Modern mathematical logic departs from Aristotle primarily by recognizing that the subject–predicate form of grammar is not the fundamental unit of logical analysis. Bertrand Russell famously uses the example of the sentence, “the present king of France is bald” to show that, on Aristotle’s logic, we are committed to accepting that the phrase “the present king of France” has a clear meaning, which leads to all sorts of difficulties. A modern logician would analyze that same sentence as being a combination of three smaller sentences: “there is a person who is the present king of France,” “there is only one person who is the present king of France,” and “that person is bald.” We know that there is no king of France, so we can immediately see that the first of these three sentences is false and don’t need to worry about the complications of accepting “the present king of France” as a subject in a syllogism.

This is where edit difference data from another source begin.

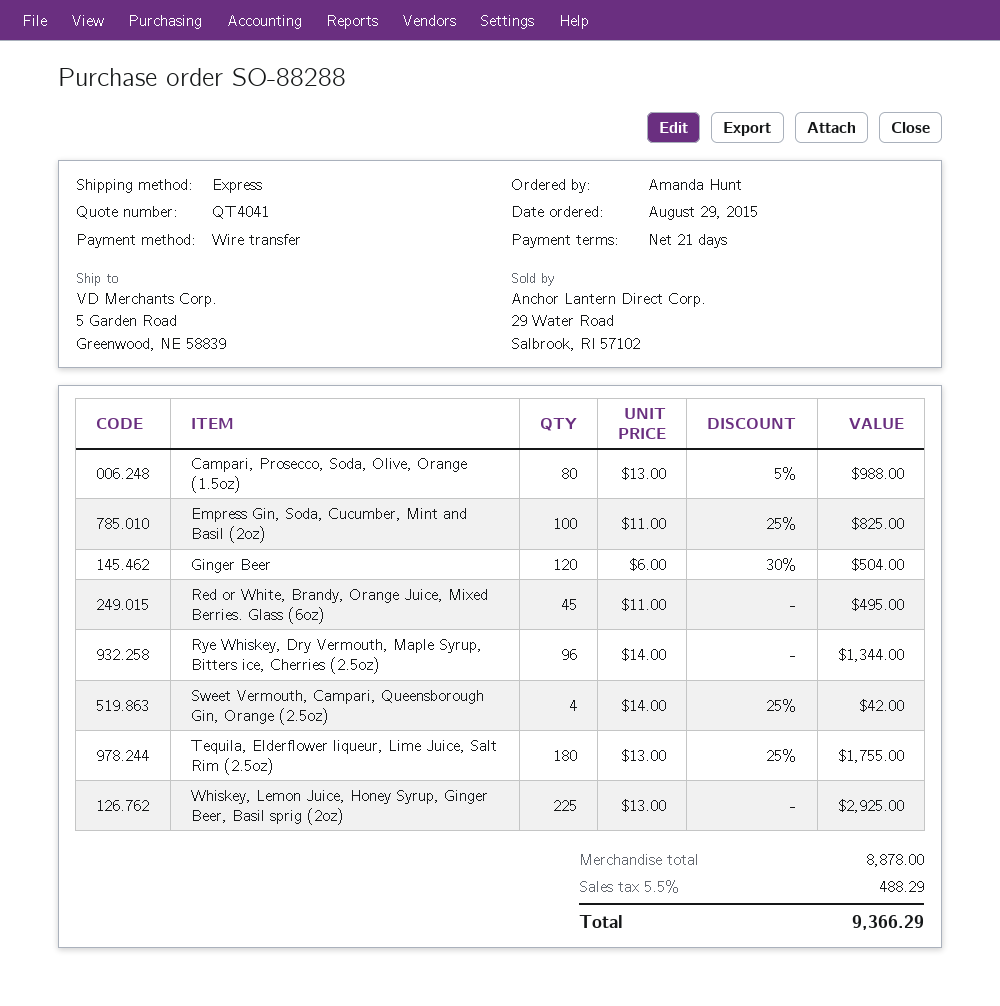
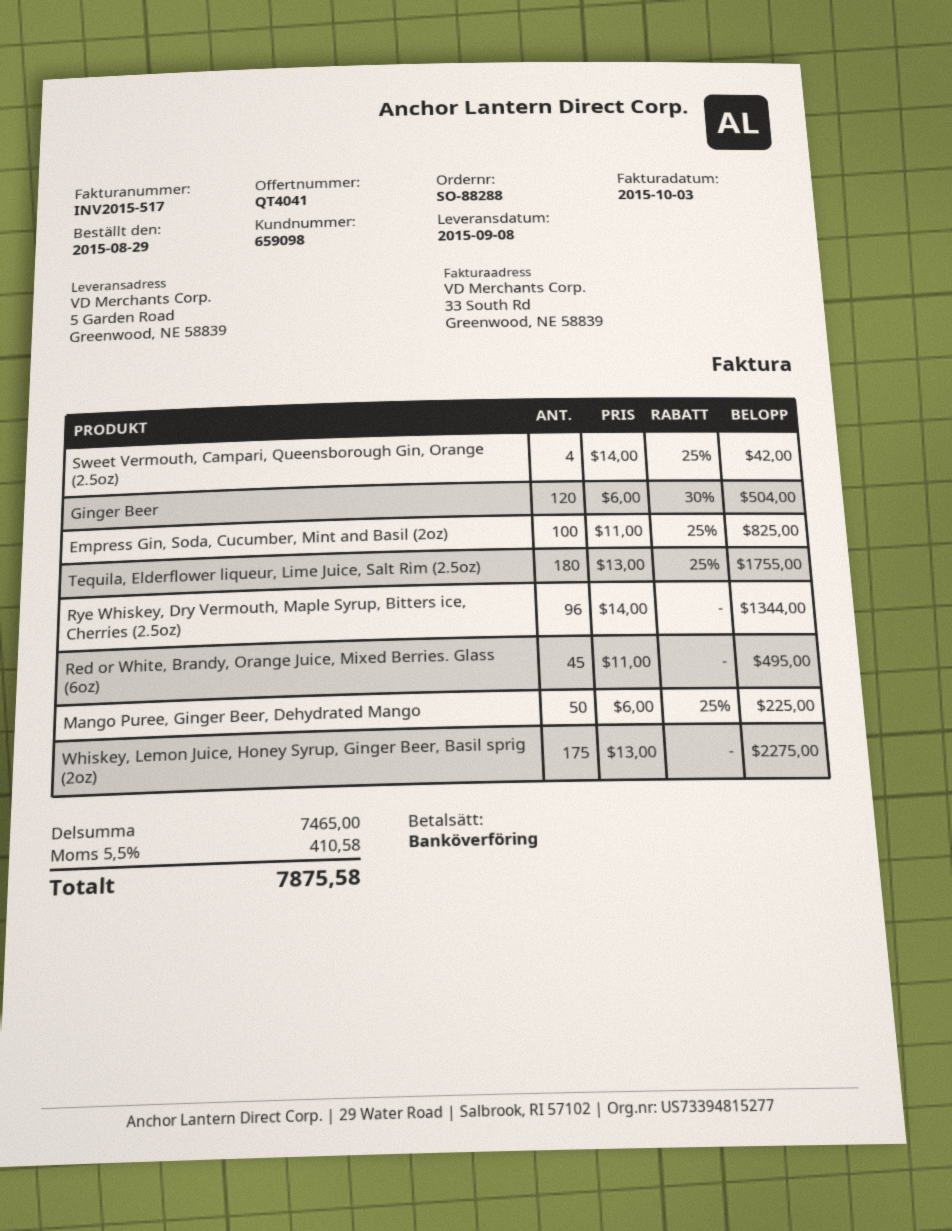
Campari, Prosecco, Soda, Olive, Orange (1.5oz): 80 x 13.00 - 5% = 988.00 -> none
Whiskey, Lemon Juice, Honey Syrup, Ginger Beer, Basil sprig (2oz): 225 x 13.00 = 2925.00 -> 175 x 13.00 = 2275.00
Mango Puree, Ginger Beer, Dehydrated Mango: none -> 50 x 6.00 - 25% = 225.00
subtotal: 8878.00 -> 7465.00
tax: 5.5% = 488.29 -> 5.5% = 410.58
total: 9366.29 -> 7875.58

The fundamental insight that there is more to logic than subject–predicate analysis opens the way for several other important blows to Aristotle’s logic, primarily that the categorical sentence is not the only kind of sentence and that the syllogism is not the only form of argument. There are a number of kinds of sentence that cannot be analyzed into one or more categorical sentences, most notably sentences that contain other sentences (“If you are over forty or have false teeth then you will not enjoy candy as much as a ten-year-old unless you have recently undergone surgery”), sentences that express relations (“My left foot is bigger than my right foot”), and sentences that involve more than one quantifier (“No people love all people who hate some people”). These sentences can be easily analyzed with the technical machinery of modern logic but only by accepting that they can fit into nonsyllogistic arguments. The first and the third examples of noncategorical sentences just given contain more than two terms and so cannot fit into a syllogism. Logical deductions can be made from them in combination with other premises, but the conclusion may take many more than two steps to reach.